» **Goal of the exercise**:
Please output exactly the lines below, starting at the line that has "Coupon, 2028-01-15: none -> 0.033" and ending at the line that has "2026-04-01: 1.5 -> 1.6", both included; leave out all pictures and include nothing else.

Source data
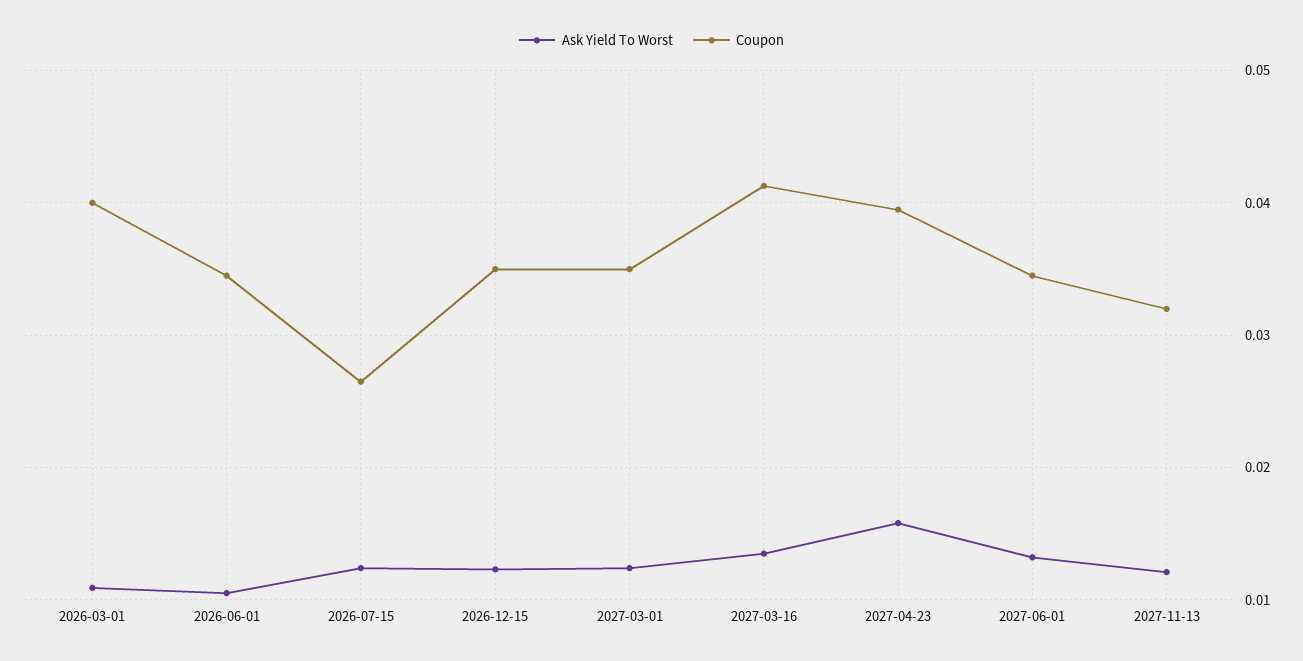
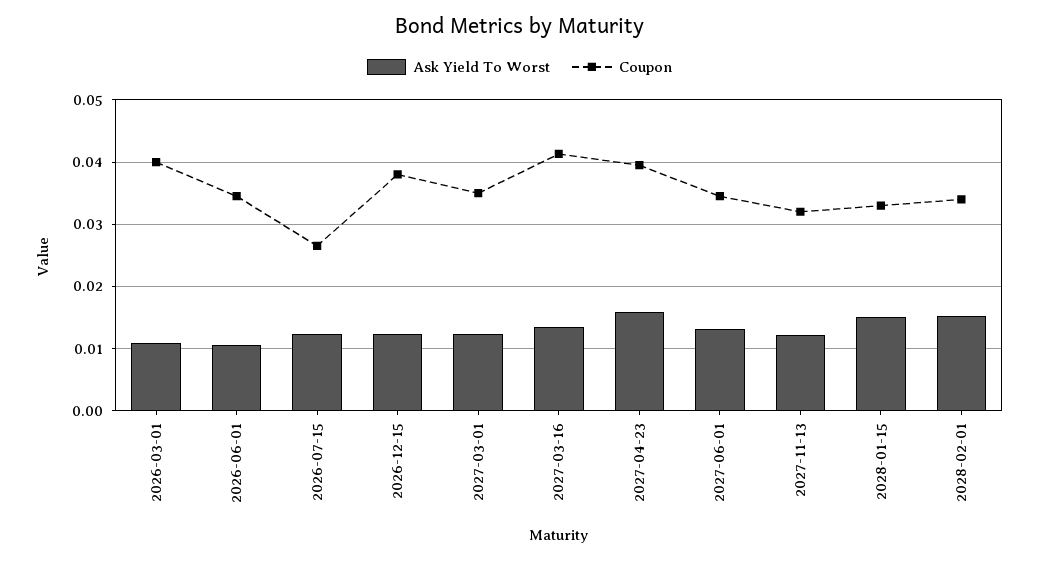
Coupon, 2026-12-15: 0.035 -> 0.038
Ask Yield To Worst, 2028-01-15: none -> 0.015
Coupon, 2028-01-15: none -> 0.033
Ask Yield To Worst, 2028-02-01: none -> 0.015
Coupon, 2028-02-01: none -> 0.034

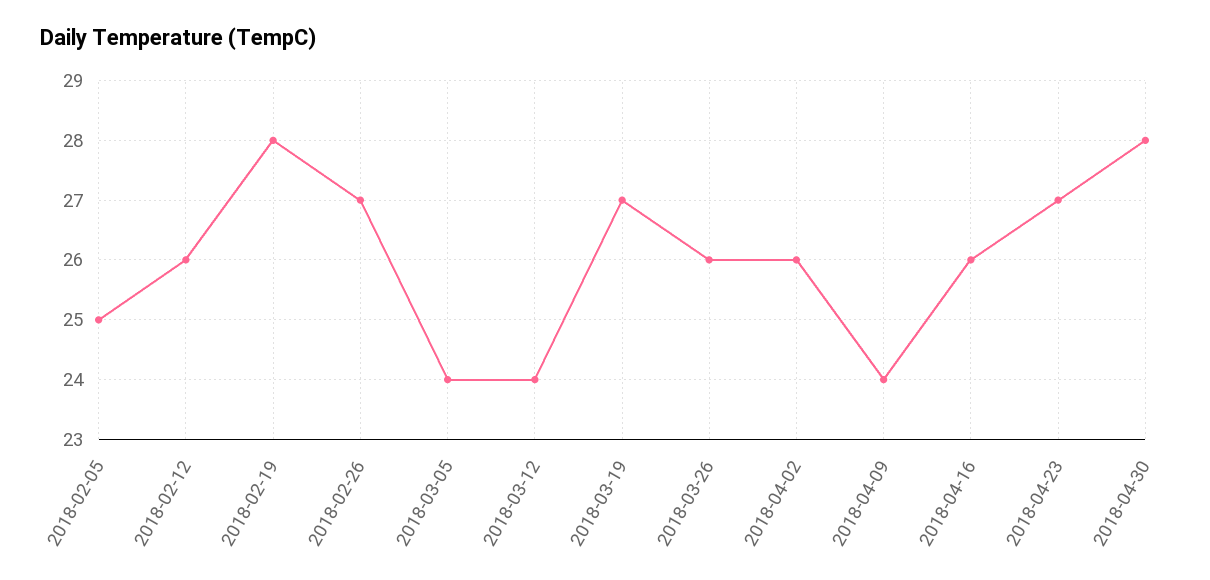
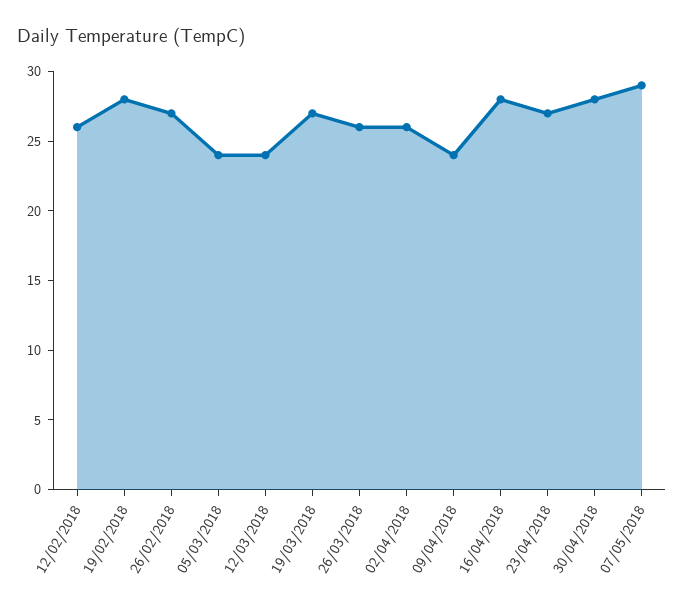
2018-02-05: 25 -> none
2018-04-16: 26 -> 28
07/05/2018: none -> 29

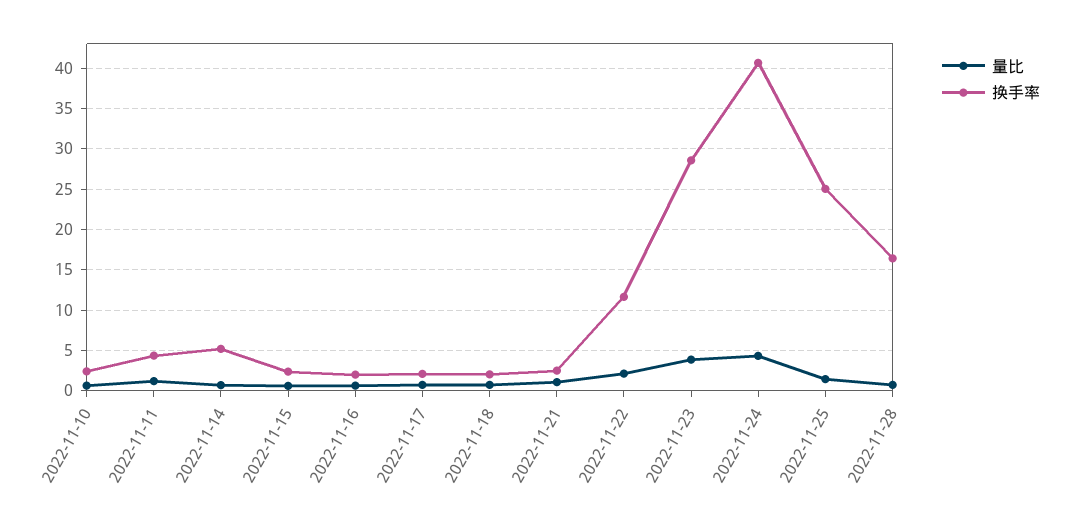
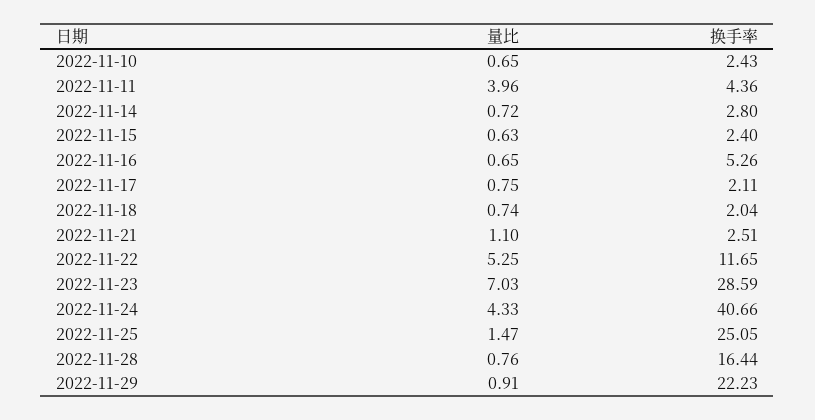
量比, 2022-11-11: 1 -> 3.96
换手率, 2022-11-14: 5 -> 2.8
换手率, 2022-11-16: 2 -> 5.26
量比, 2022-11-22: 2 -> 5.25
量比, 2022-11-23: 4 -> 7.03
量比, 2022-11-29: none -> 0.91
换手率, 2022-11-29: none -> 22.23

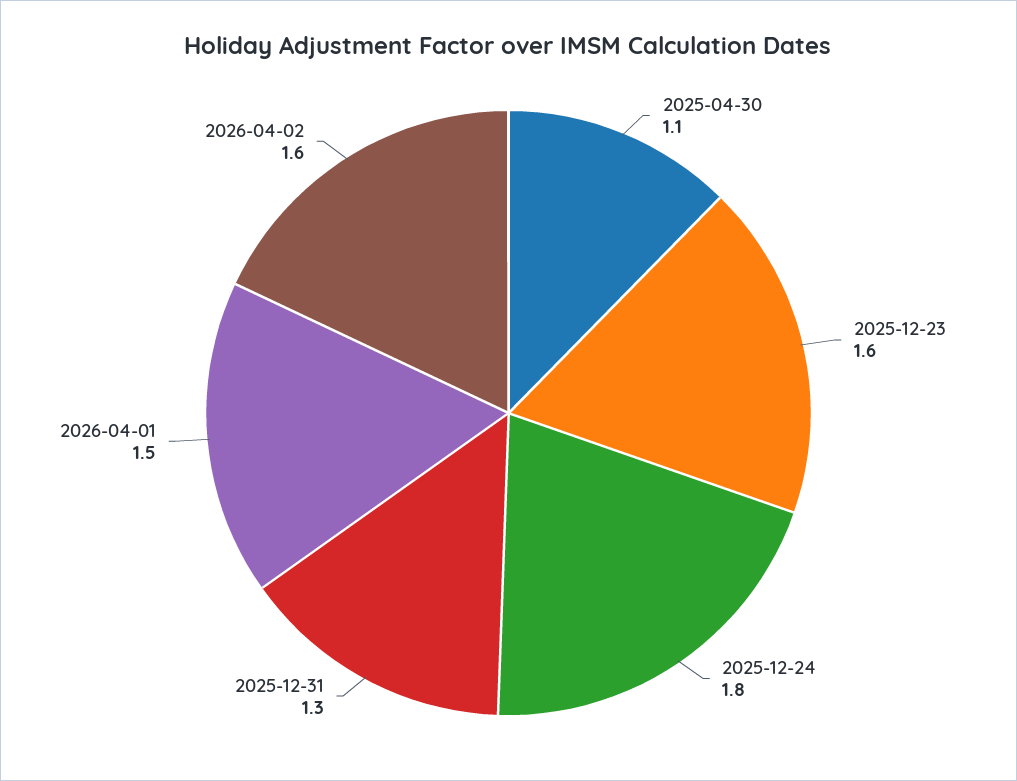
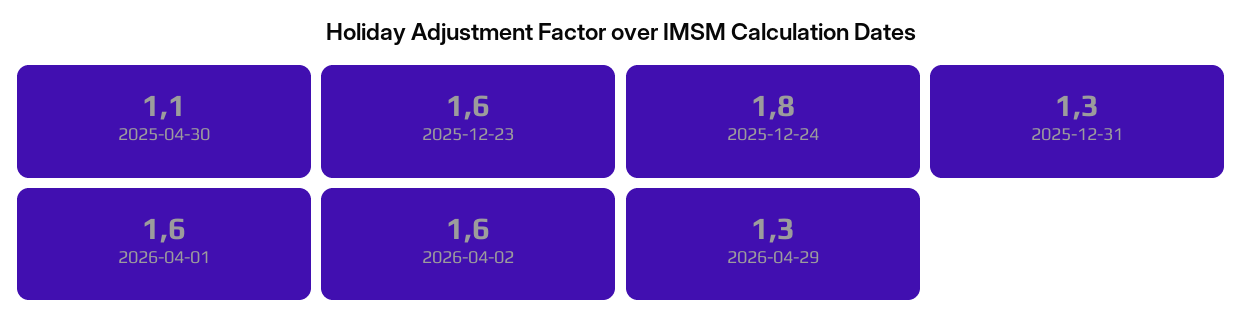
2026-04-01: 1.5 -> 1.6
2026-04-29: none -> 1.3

» **Response box**:
Coupon, 2028-01-15: none -> 0.033
Ask Yield To Worst, 2028-02-01: none -> 0.015
Coupon, 2028-02-01: none -> 0.034

2018-02-05: 25 -> none
2018-04-16: 26 -> 28
07/05/2018: none -> 29

量比, 2022-11-11: 1 -> 3.96
换手率, 2022-11-14: 5 -> 2.8
换手率, 2022-11-16: 2 -> 5.26
量比, 2022-11-22: 2 -> 5.25
量比, 2022-11-23: 4 -> 7.03
量比, 2022-11-29: none -> 0.91
换手率, 2022-11-29: none -> 22.23

2026-04-01: 1.5 -> 1.6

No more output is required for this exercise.